I have created GKE cluster and install Jenkins on that cluster. Now i am running pipeline, i have Jenkinsfile created which is used to build DockerImage but when i am running the pipeline, it throws exception that Docker not found
1) Created GKE Cluster
2) Installed Jenkins
3) Added Docker hub credentials
4) Added access key for gitlab
Jenkinsfile:
stage('Build Docker Image') {
when {
branch 'master'
}
steps {
script {
echo 'Before docker run'
sh 'docker --version'
app = docker.build("sarab321/test-pipeline")
echo 'docker run successfully'
}
}
}
Please see the exception below
apiVersion: "v1"
kind: "Pod"
metadata:
annotations: {}
labels:
jenkins: "slave"
jenkins/cd-jenkins-slave: "true"
name: "default-d7qdb"
spec:
containers:
- args:
- "59c323186a77b4be015362977ec64e4838001b6d77c0f372bec7cda7cf93f9b2"
- "default-d7qdb"
env:
- name: "JENKINS_SECRET"
value: "59c323186a77b4be015362977ec64e4838001b6d77c0f372bec7cda7cf93f9b2"
- name: "JENKINS_TUNNEL"
value: "cd-jenkins-agent:50000"
- name: "JENKINS_AGENT_NAME"
value: "default-d7qdb"
- name: "JENKINS_NAME"
value: "default-d7qdb"
- name: "JENKINS_URL"
value: "http://cd-jenkins.default.svc.cluster.local:8080"
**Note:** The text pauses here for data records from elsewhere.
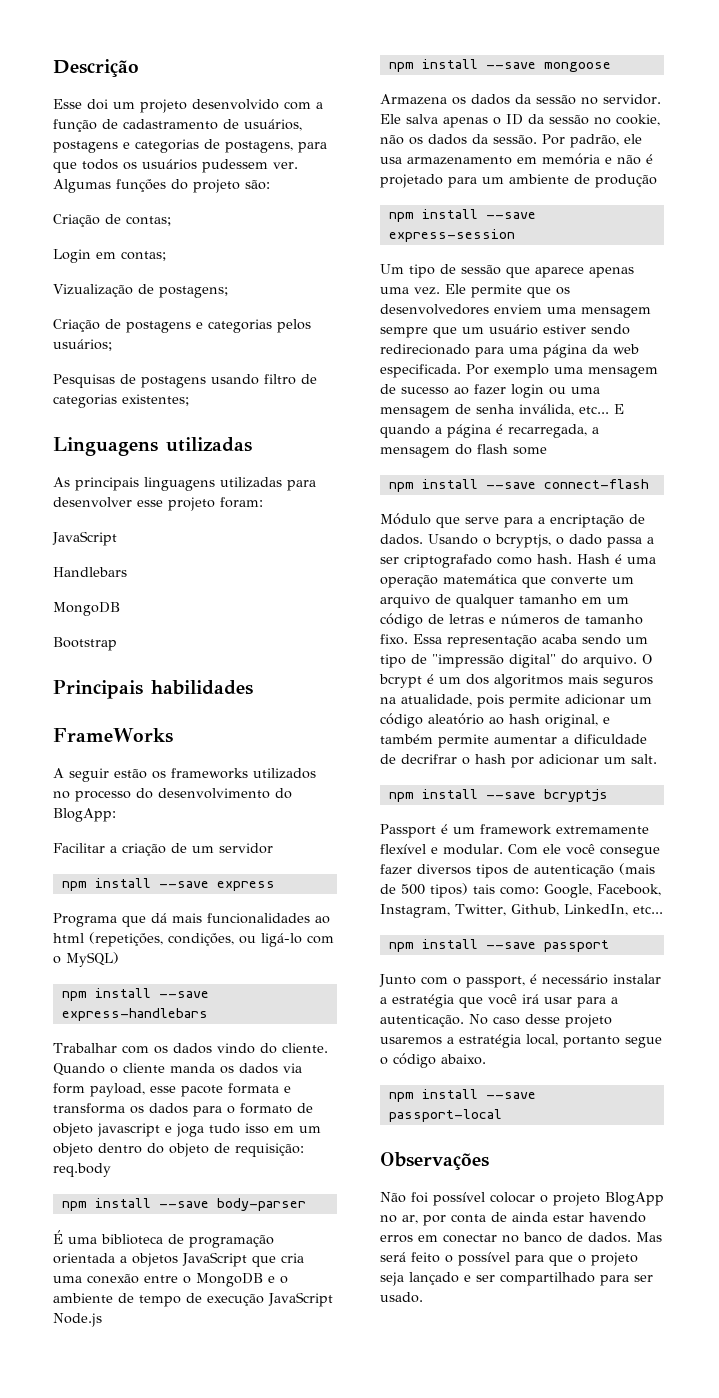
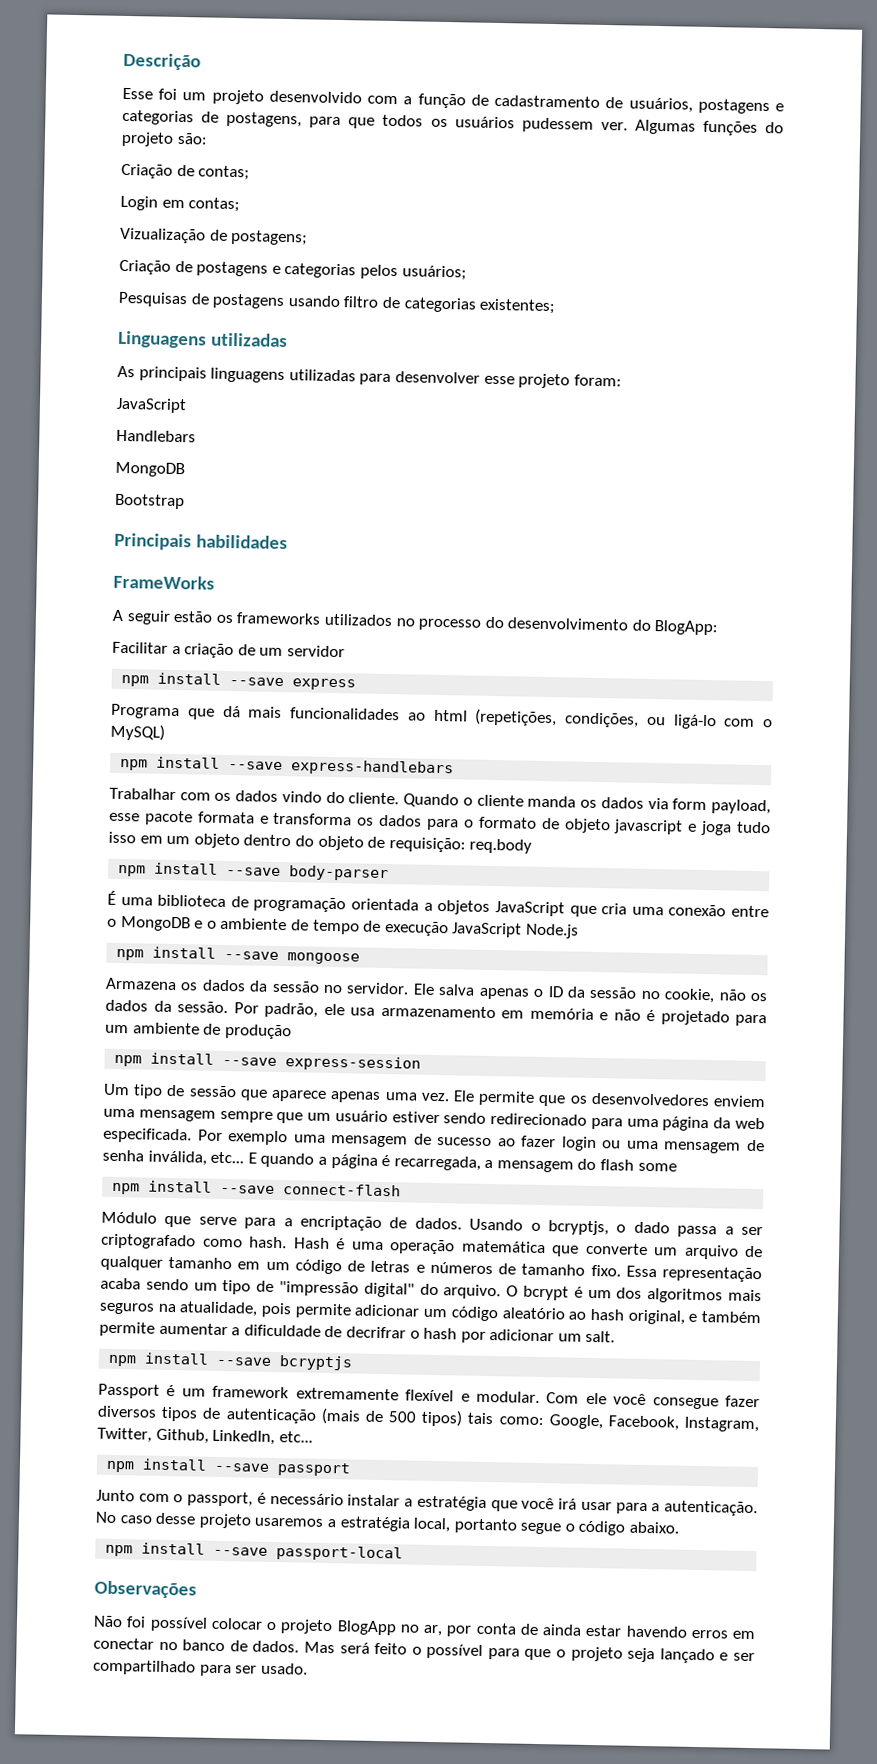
- Esse doi um projeto desenvolvido com a função de cadastramento de usuários, postagens e categorias de postagens, para que todos os usuários pudessem ver.
+ Esse foi um projeto desenvolvido com a função de cadastramento de usuários, postagens e categorias de postagens, para que todos os usuários pudessem ver.

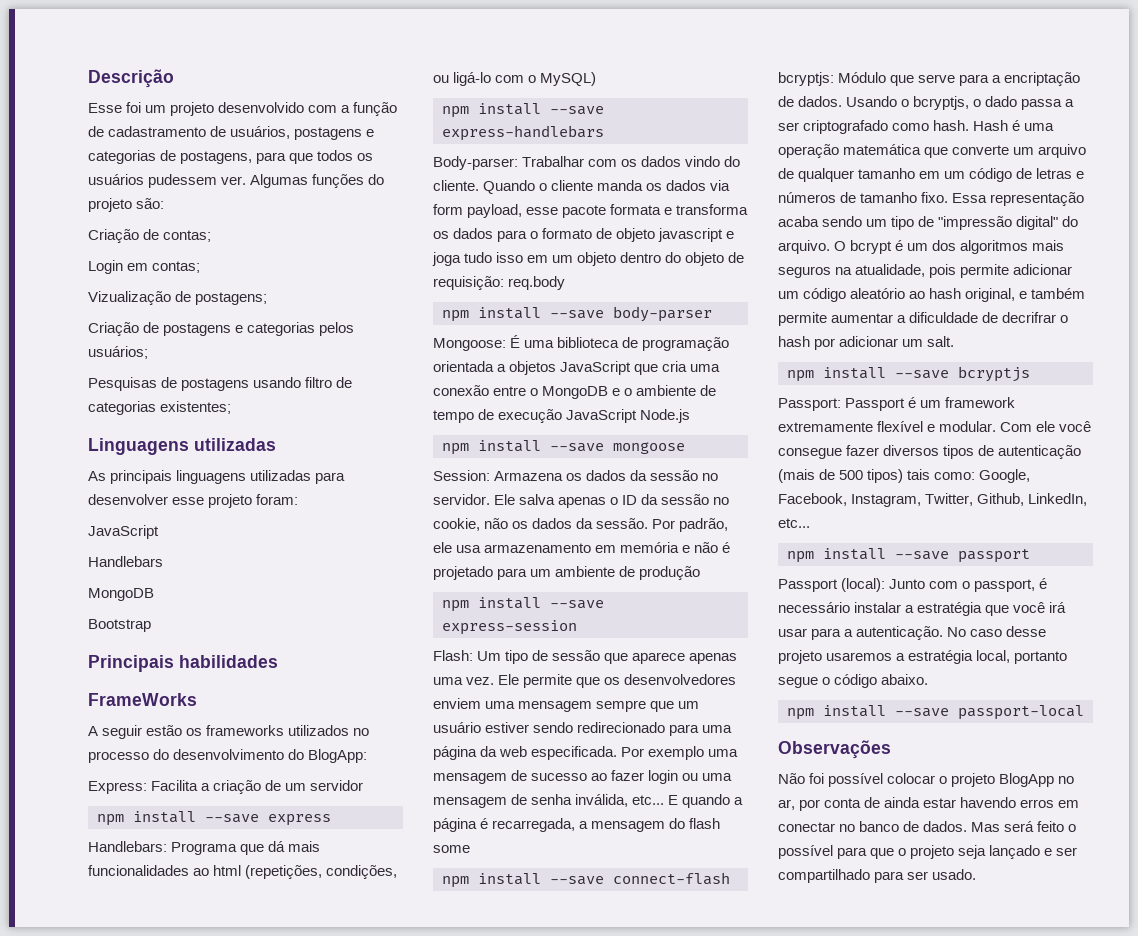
- Facilitar a criação de um servidor
+ Express: Facilita a criação de um servidor
- Programa que dá mais funcionalidades ao html (repetições, condições, ou ligá-lo com o MySQL)
+ Handlebars: Programa que dá mais funcionalidades ao html (repetições, condições, ou ligá-lo com o MySQL)
- Trabalhar com os dados vindo do cliente.
+ Body-parser: Trabalhar com os dados vindo do cliente.
- É uma biblioteca de programação orientada a objetos JavaScript que cria uma conexão entre o MongoDB e o ambiente de tempo de execução JavaScript Node.js
+ Mongoose: É uma biblioteca de programação orientada a objetos JavaScript que cria uma conexão entre o MongoDB e o ambiente de tempo de execução JavaScript Node.js
- Armazena os dados da sessão no servidor.
+ Session: Armazena os dados da sessão no servidor.
- Um tipo de sessão que aparece apenas uma vez.
+ Flash: Um tipo de sessão que aparece apenas uma vez.
- Módulo que serve para a encriptação de dados.
+ bcryptjs: Módulo que serve para a encriptação de dados.
- Passport é um framework extremamente flexível e modular.
+ Passport: Passport é um framework extremamente flexível e modular.
- Junto com o passport, é necessário instalar a estratégia que você irá usar para a autenticação.
+ Passport (local): Junto com o passport, é necessário instalar a estratégia que você irá usar para a autenticação.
image: "jenkins/jnlp-slave:3.27-1"
imagePullPolicy: "IfNotPresent"
name: "jnlp"
resources:
limits:
memory: "512Mi"
cpu: "1"
requests:
memory: "256Mi"
cpu: "500m"
securityContext:
privileged: false
tty: false
volumeMounts:
- mountPath: "/var/run/docker.sock"
name: "volume-0"
readOnly: false
- mountPath: "/home/jenkins"
name: "workspace-volume"
readOnly: false
workingDir: "/home/jenkins"
nodeSelector: {}
restartPolicy: "Never"
serviceAccount: "default"
volumes:
- hostPath:
path: "/var/run/docker.sock"
name: "volume-0"
- emptyDir:
medium: ""
name: "workspace-volume"
docker version
/home/jenkins/workspace/TestPipeline_master#tmp/durable-5dd73d2b/script.sh: 1: /home/jenkins/workspace/TestPipeline_master#tmp/durable-5dd73d2b/script.sh: docker: not found

Doesn't look like docker is installed on your build agent, that's inside the container using the "jenkins/jnlp-slave:3.27-1" image. I have examples of how I've installed the docker CLI in the jenkins LTS image at: https://github.com/sudo-bmitch/jenkins-docker
That image includes the following steps to make the docker integration portable:
installs the Docker CLI
installs gosu (needed since the entrypoint will start as root)
configures the jenkins user to be a member of the docker group
includes an entrypoint that adjusts to docker GID to match that of the /var/run/docker.sock GID
The actual docker CLI install is performed in the following lines:
RUN curl -fsSL https://download.docker.com/linux/debian/gpg | apt-key add - \
&& add-apt-repository \
"deb [arch=amd64] https://download.docker.com/linux/debian \
$(lsb_release -cs) \
stable" \
&& apt-get update \
&& DEBIAN_FRONTEND=noninteractive apt-get install -y --no-install-recommends \
docker-ce-cli${DOCKER_CLI_VERSION}
You can take the entrypoint.sh and Dockerfile, modify the base image (FROM) of the Dockerfile, and the original entrypoint script inside entrypoint.sh, to point to the jnlp-slave equivalents.